One of the most important principles in software engineering, in my opinion, is single source of truth. It applies up and down the chain, from databases to React front ends to data engineering and analytics. The Semantic Layer is a relatively new concept (outside of very large organizations that were able to create their own custom solutions) that allows us to apply the single source of truth construct to data analytics: define your data objects in one centralized place and reuse them everywhere.

A Simple Example

I’m not quite happy with that definition above; it’s a little convoluted for my taste, so let’s look at a simple example. Business leaders in your organization probably want some sort of dashboard where they can see how many active subscribers your service currently has. We might build a database table subscribers something like this:

customer_id subscribed trialing
uuid1 0 0
uuid2 1 0
uuid3 1 1

If subscribed = 1 and trialing = 0 , the user is actively subscribed, and we want to show them in our dashboard’s total count of subscribers. The query is simple:

select count(*)
from subscribers
where subscribed = 1 and trialing = 0;

As your organization grows, you’ll inevitably create multiple dashboards, ad hoc analyses, Jupyter notebooks, and even end up using multiple data analytics tools.

What happens when someone who’s less familiar with your database forgets the and trialing = 0 bit? Now they’re looking at, and potentially making important business decisions based on an incorrectly high number.

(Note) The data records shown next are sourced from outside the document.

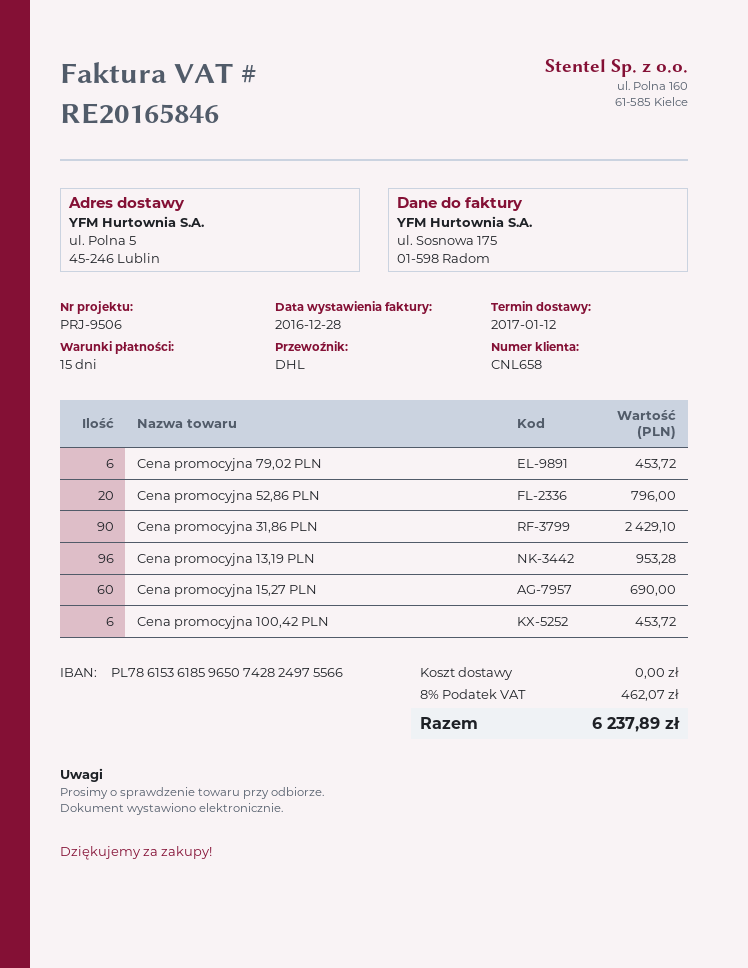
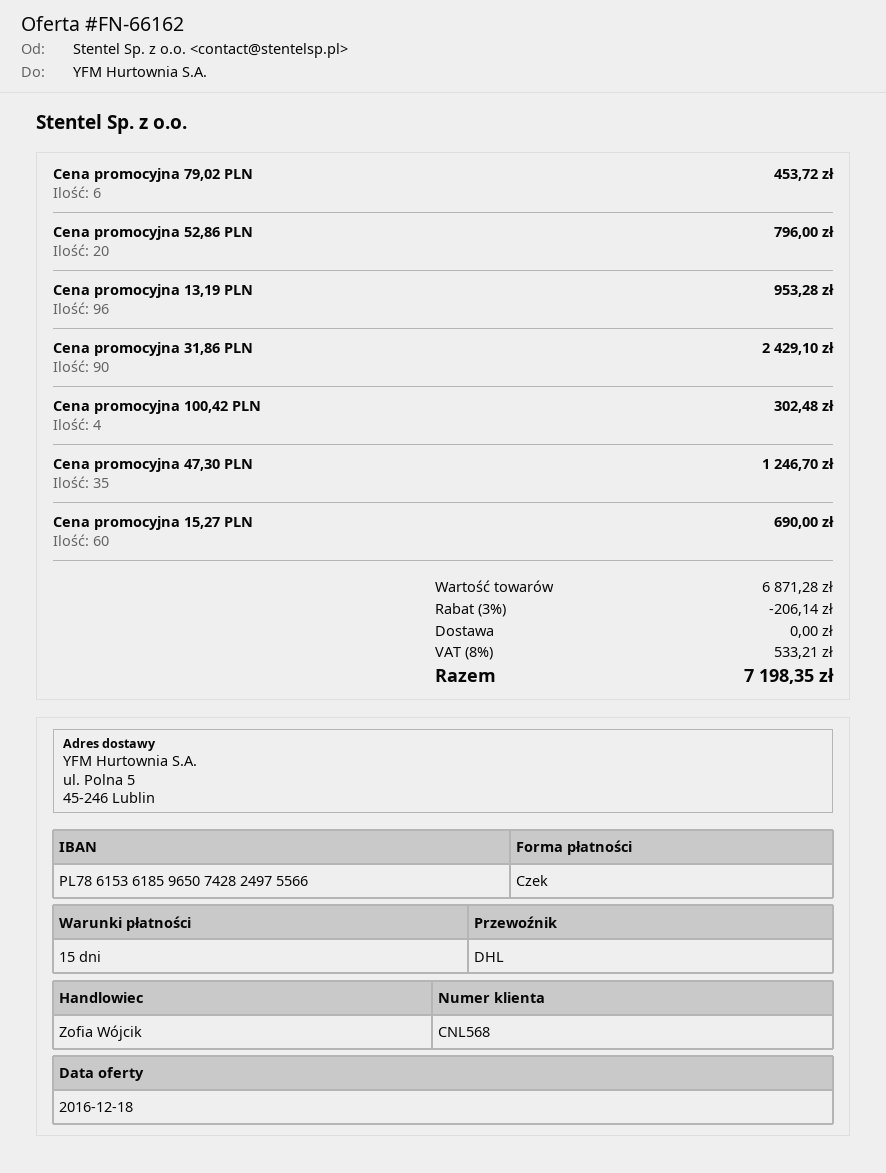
customer number: CNL658 -> CNL568
Cena promocyjna 100,42 PLN: 6 for 453.72 -> 4 for 302.48
Cena promocyjna 47,30 PLN: none -> 35 for 1246.70
discount: none -> 3% = 206.14
tax: 8% = 462.07 -> 8% = 533.21
total: 6237.89 -> 7198.35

Potentially worse, consider the very real possibility of making some change in the future that requires an update to the definition of “is subscribed.” Maybe you add a new column provided_free that indicates subscriptions that are provided to users for free as part of marketing initiatives. You now have a major, major headache: you’ll need to find every usage of this query in every analytics tool, notebook, and analysis, and carefully update each one to include and provided_free = 0. Yikes.

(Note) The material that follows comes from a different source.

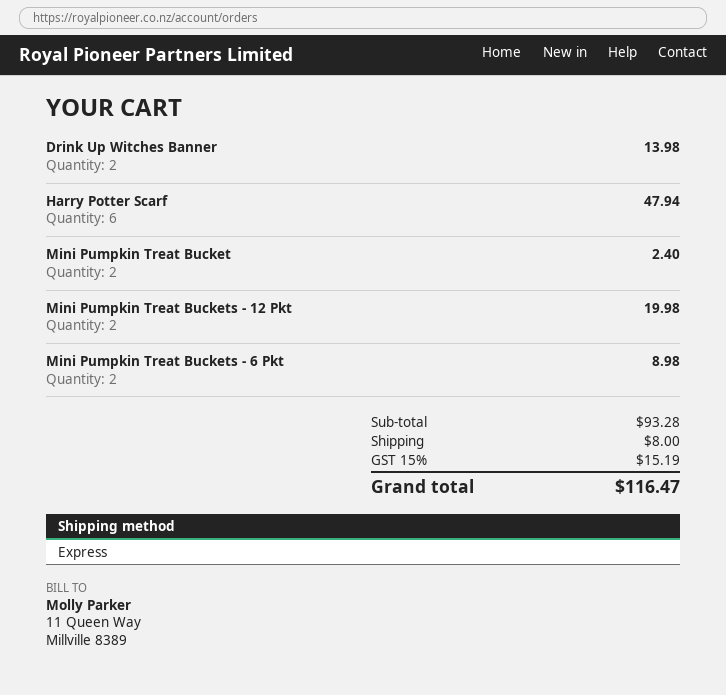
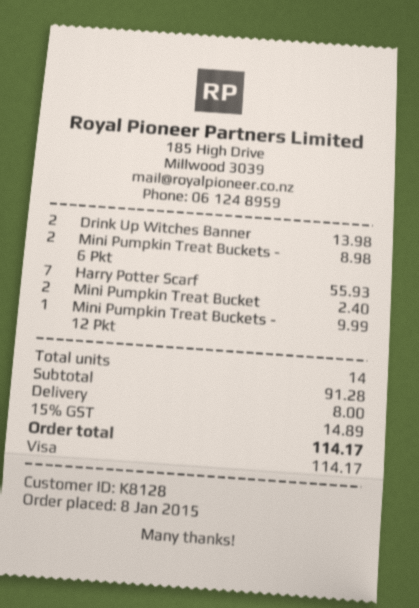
Harry Potter Scarf: 6 for 47.94 -> 7 for 55.93
Mini Pumpkin Treat Buckets - 12 Pkt: 2 for 19.98 -> 1 for 9.99
subtotal: 93.28 -> 91.28
tax: 15% = 15.19 -> 15% = 14.89
total: 116.47 -> 114.17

Single Source of Truth to the Rescue

A Semantic Layer allows you to centralize the “users subscribed” definition in one single, easy-to-update place. dbt’s Semantic Layer, formerly a separate project named MetricFlow, is the only tool I’ve personally used in production, but there are a number of options on the market today. I don’t want to get bogged down in code as each Semantic Layer tool is different, but in dbt we’d do something like this:

dimensions:
	- name: is_subscribed
		description: 'True for each paying subscriber, false otherwise'
		expr: case when subscribed = 1 and trialing = 0 then true else false end
	  type: categorical

measures: 
  - name: all_customers
    description: 'The distinct count of paying customers by account creation date'
    agg: count_distinct
		filter: {{Dimension('is_subscribed')}} is true
    agg_time_dimension: created_at

dbt’s Semantic Layer capabilities take this code and make it queryable in your analytics tools. Instead of the raw select count(*) SQL, we query the Semantic Layer all_customers measure.

In the future when our back-end engineers add the provided_free field, they’ll ping us in analytics: “bad news, we need to update every count of subscribers everywhere to include provided_free = 0" Rather than a week or more of a nightmare digging through all of our analytics tools, we can simply head into dbt and update the is_subscribed dimension!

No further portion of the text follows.